Serving — llama.cpp server · vLLM · Latency Budget¶

What you'll learn

3 serving stacks — llama.cpp server / vLLM / HF TGI
Latency budget arithmetic — token count × TPS = latency
Batching, concurrency, KV cache — 5–10× throughput on the same GPU
Speculative decoding — use the small model you built as a draft model to cut latency 2–3×
Health checks, graceful shutdown, adapter hot-swap

Prerequisites

Ch 19 Quantization, Ch 20 GGUF. You're now taking responsibility for production inference.

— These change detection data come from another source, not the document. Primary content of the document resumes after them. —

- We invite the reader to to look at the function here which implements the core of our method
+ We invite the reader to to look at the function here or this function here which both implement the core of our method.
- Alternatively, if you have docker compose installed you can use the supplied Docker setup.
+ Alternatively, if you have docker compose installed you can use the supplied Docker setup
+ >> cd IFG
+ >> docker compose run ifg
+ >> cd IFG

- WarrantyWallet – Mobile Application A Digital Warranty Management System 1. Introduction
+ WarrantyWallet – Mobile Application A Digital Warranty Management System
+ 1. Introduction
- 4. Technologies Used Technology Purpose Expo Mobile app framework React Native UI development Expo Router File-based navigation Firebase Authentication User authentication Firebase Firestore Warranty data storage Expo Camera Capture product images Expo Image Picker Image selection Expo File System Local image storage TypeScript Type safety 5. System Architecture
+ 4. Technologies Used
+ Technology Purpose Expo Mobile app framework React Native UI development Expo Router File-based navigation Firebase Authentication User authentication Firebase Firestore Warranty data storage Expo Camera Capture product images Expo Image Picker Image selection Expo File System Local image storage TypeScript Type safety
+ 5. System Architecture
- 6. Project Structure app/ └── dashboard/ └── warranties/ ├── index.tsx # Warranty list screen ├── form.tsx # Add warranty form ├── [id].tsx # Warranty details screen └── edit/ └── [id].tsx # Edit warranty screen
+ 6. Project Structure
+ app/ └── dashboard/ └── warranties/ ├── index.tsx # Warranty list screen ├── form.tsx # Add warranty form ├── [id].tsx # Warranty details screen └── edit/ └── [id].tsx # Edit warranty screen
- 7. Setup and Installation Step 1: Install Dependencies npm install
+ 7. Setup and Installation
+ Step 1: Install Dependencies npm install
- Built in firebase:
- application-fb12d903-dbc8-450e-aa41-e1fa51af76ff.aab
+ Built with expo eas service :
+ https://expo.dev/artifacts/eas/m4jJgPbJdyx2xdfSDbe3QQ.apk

Serving stack comparison — llama.cpp · vLLM · TGI · Ollama

1. Serving Stack Comparison¶

Stack	Strengths	Weaknesses	Best for
llama.cpp server	CPU/Mac/Vulkan all work, lightweight	Struggles with large models and high concurrency	Internal network, laptops, small services
vLLM	PagedAttention, best throughput	GPU only, heavyweight	1+ GPUs with many concurrent users
HF TGI	Auto-supports standard HF models	Operational learning curve	HF-native environments
Ollama	User-friendly	Not production-grade	Demos, development

Recommendation for this book: - Internal/small service (≤ 10 concurrent users) → llama.cpp server - 1+ GPU with many users → vLLM

2. Latency Budget Arithmetic¶

latency = prefill_time + decode_time
prefill_time = (input token count) / prefill_TPS
decode_time  = (output token count) / decode_TPS

This book's model (Qwen 0.5B Q4, M2 Pro):

Item	Value
Prefill TPS	~2000 tok/s
Decode TPS	~150 tok/s
200 input tokens	0.1 s
100 output tokens	0.7 s
Total	~0.8 s

If your p95 latency budget is 1.5 s, you're fine. 5 concurrent users: feasible. 50 concurrent users: you need vLLM or a GPU.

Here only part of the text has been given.